Instead of tracking metadata bhs for a mapping using i_private_list and
i_private_lock create a dedicated mapping_metadata_bhs struct for it.
So far this struct is embedded in address_space but that will be
switched for per-fs private inode parts later in the series. This also
changes the locking from bdev mapping's i_private_lock to a new lock
embedded in mapping_metadata_bhs to untangle the i_private_lock locking
for maintaining lists of metadata bhs and the locking for looking up /
reclaiming bdev's buffer heads. The locking in remove_assoc_map() gets
more complex due to this but overall this looks like a reasonable
tradeoff.

Reviewed-by: Christoph Hellwig <hch@lst.de>
Signed-off-by: Jan Kara <jack@suse.cz>
---
 fs/buffer.c        | 138 +++++++++++++++++++++------------------------
 fs/inode.c         |   2 +
 include/linux/fs.h |   7 +++
 3 files changed, 74 insertions(+), 73 deletions(-)

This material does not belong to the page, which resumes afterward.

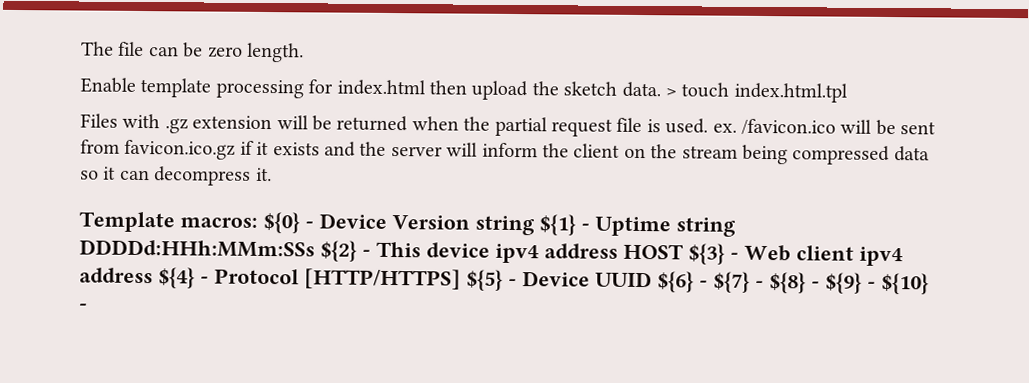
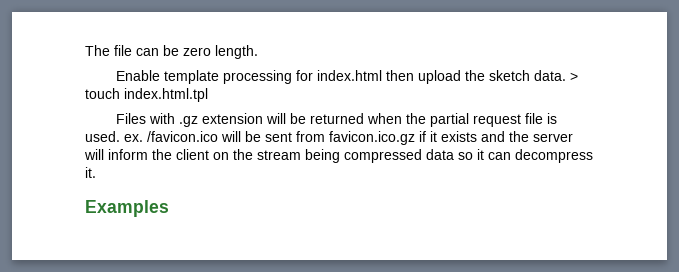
[79,211,736,237] [79,239,903,267] [79,267,929,295] [79,303,88,311] Template macros: ${0} - Device Version string ${1} - Uptime string DDDDd:HHh:MMm:SSs ${2} - This device ipv4 address HOST ${3} - Web client ipv4 address ${4} - Protocol [HTTP/HTTPS] ${5} - Device UUID ${6} - ${7} - ${8} - ${9} - ${10} - -> [85,200,169,217] Examples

diff --git a/fs/buffer.c b/fs/buffer.c
index fa3d84084adf..294f9cd07f42 100644
--- a/fs/buffer.c
+++ b/fs/buffer.c
@@ -469,30 +469,13 @@ EXPORT_SYMBOL(mark_buffer_async_write);
  *
  * The functions mark_buffer_dirty_inode(), fsync_inode_buffers(),
  * inode_has_buffers() and invalidate_inode_buffers() are provided for the
- * management of a list of dependent buffers at ->i_mapping->i_private_list.
- *
- * Locking is a little subtle: try_to_free_buffers() will remove buffers
- * from their controlling inode's queue when they are being freed.  But
- * try_to_free_buffers() will be operating against the *blockdev* mapping
- * at the time, not against the S_ISREG file which depends on those buffers.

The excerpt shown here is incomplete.